Work instruction — Scan the data, and whenever a line contains "SPECIFICS", copy it.

Version difference data
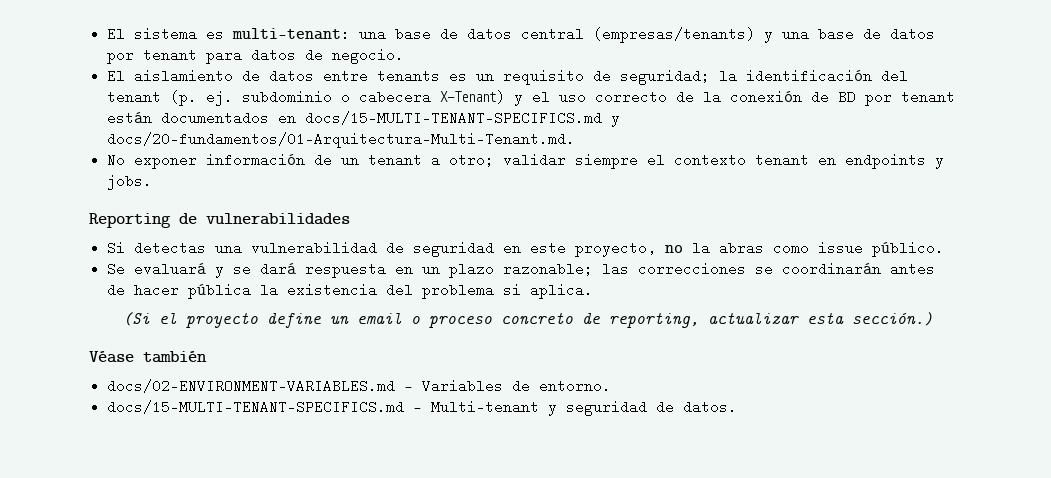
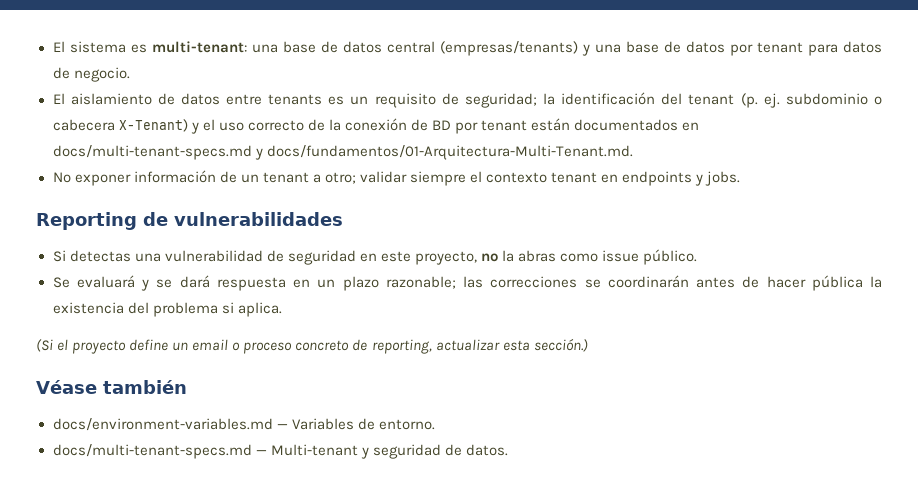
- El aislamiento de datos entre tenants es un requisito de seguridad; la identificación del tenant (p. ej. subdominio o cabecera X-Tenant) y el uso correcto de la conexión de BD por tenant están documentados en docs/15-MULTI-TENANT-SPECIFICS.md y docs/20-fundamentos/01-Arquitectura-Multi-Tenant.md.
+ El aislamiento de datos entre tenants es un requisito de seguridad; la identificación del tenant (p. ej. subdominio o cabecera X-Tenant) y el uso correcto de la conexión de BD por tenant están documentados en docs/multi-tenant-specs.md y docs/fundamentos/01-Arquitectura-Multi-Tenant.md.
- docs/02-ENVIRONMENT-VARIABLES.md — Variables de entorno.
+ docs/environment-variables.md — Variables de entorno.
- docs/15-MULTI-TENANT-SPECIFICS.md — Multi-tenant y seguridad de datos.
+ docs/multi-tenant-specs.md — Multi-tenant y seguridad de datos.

Result —
- El aislamiento de datos entre tenants es un requisito de seguridad; la identificación del tenant (p. ej. subdominio o cabecera X-Tenant) y el uso correcto de la conexión de BD por tenant están documentados en docs/15-MULTI-TENANT-SPECIFICS.md y docs/20-fundamentos/01-Arquitectura-Multi-Tenant.md.
- docs/15-MULTI-TENANT-SPECIFICS.md — Multi-tenant y seguridad de datos.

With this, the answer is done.